From the 1980s London attracted foreign capital and foreign talent, becoming a great cosmopolitan centre. In 2018, 36 per cent of the city’s population was born outside the UK and 22 per cent comprised of non-British residents (compared with 14 per cent and 9 per cent respectively for the UK). The new London had not only an immigrant working class, now a typical feature of many European capital cities, but an immigrant elite, which is much less common. London has become an international capital of the global kingdom of capital. The City cannot, as it once did, speak for British industry, nor indeed for British finance.
Home comforts: workers pose on British Leyland’s production line for the Austin Maxi 1500, 1969. Credit: Mike McKeown/ Daily Express/ Hulton Archive/ Getty
But Brexit is not the policy of the City of London, nor of the foreign-owned enterprises that run the motor and many other UK-based industries. Soft Brexit positions taken by the foremost agents of the free market – including the Confederation of British Industry, the Financial Times and the Economist – highlight how leaving the EU is not the policy of capitalism. Instead, Brexit represents a new disconnection between the Conservative Party and capitalism, and between capitalism and the nation.

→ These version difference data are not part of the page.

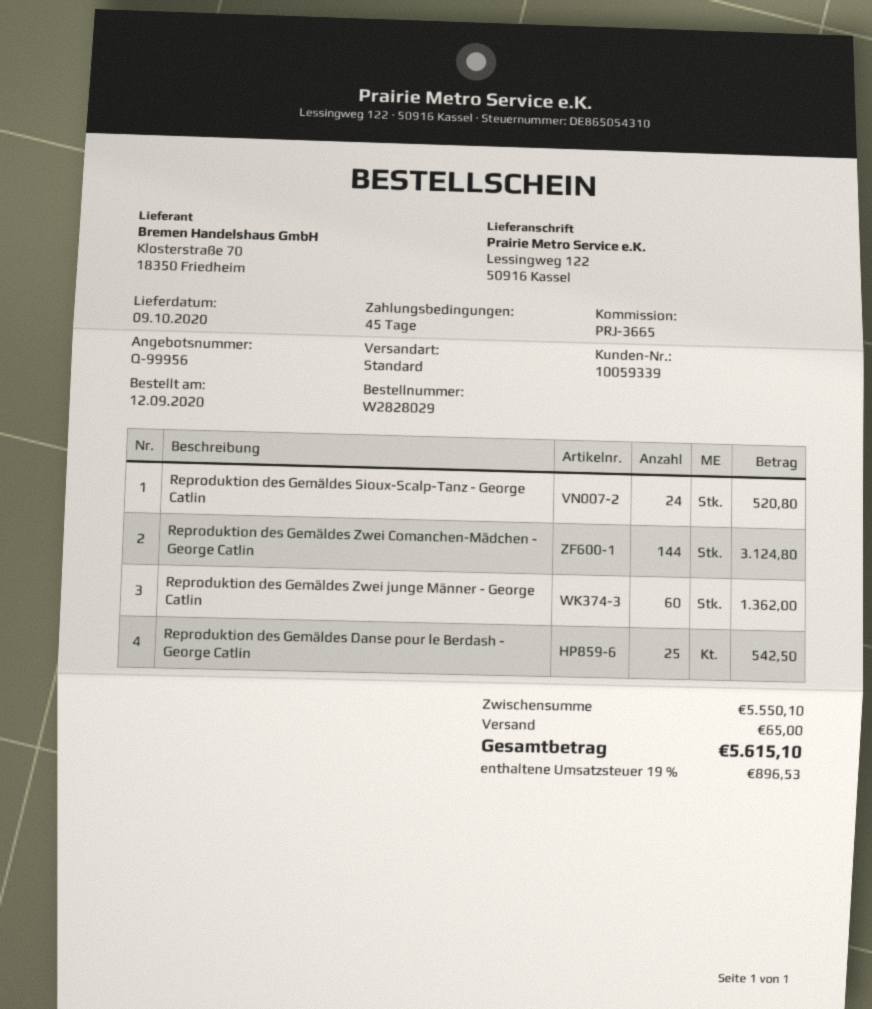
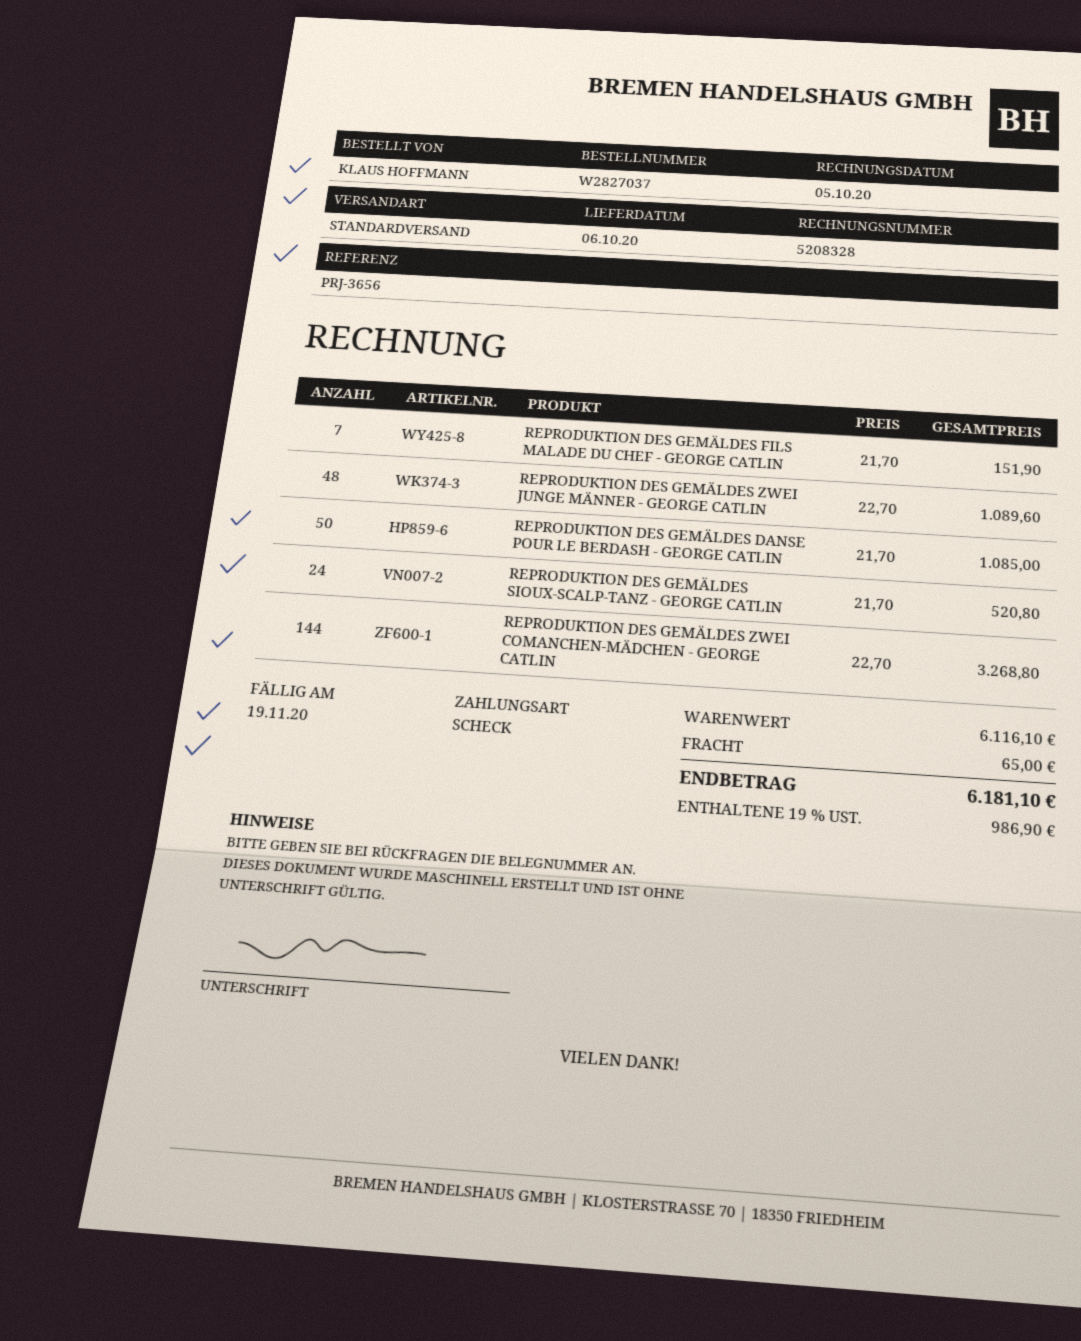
order number: W2828029 -> W2827037
delivery date: 2020-10-09 -> 2020-10-06
reference: PRJ-3665 -> PRJ-3656
Reproduktion des Gemäldes Zwei Comanchen-Mädchen - George Catlin: 144 for 3124.80 -> 144 for 3268.80
Reproduktion des Gemäldes Zwei junge Männer - George Catlin: 60 for 1362.00 -> 48 for 1089.60
Reproduktion des Gemäldes Danse pour le Berdash - George Catlin: 25 for 542.50 -> 50 for 1085.00
REPRODUKTION DES GEMÄLDES FILS MALADE DU CHEF - GEORGE CATLIN: none -> 7 for 151.90
subtotal: 5550.10 -> 6116.10
tax: 19% = 896.53 -> 19% = 986.90
total: 5615.10 -> 6181.10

Brexit is something quite peculiar. It is certainly not a call for economic nationalism and for taking back control of the economy – at least not for its promoters, such as Jacob Rees-Mogg. For Brexiteers the biggest free trading area and single market in the world – the EU – is not good enough. They want to achieve unilateral free trade with the world. They want to deregulate and make the UK, or even just England, a buccaneering business base for a reheated conservative capitalism. But pro-Brexit globalists, not least David Davis and Liam Fox, have indulged in a fantasy about advantageous trade deals; a delusional revivalism in which Britain is once again an innovation nation, ready to lead the world into the fourth industrial revolution as it led it into the first. Indeed, they seem to believe that British capitalism has already been revivified and transformed, and that “declinists” and “defeatists” talk it down.
But it is one of the great ironies of Thatcherism that it did not unleash a successful British capitalism – nor is Brexit a plausible plan for reviving one. It is what old-fashioned Marxists might recognise as an “impossibilist” programme that is deeply hostile to reform – only a total revolution will do. It is a dream of radical deregulation by capitalists who are seemingly neither committed to nor dependent on the national economy.
Who are the capitalists associated with Brexit? The first significant Eurosceptic businessman was the London-based, Anglo-French financier James Goldsmith, who helped fund the Referendum Party. Nigel Farage, former head of Ukip and now leader of the Brexit Party, worked in the City as a metals trader. Arron Banks, who funded the campaign group Leave.EU, owns a small and mostly offshore insurance company. Michael Ashcroft – formerly a deputy chairman of the Tory party – and Andy Wigmore, director of communications for Banks’s Leave.EU, are both closely connected with the low-tax former colony of Belize.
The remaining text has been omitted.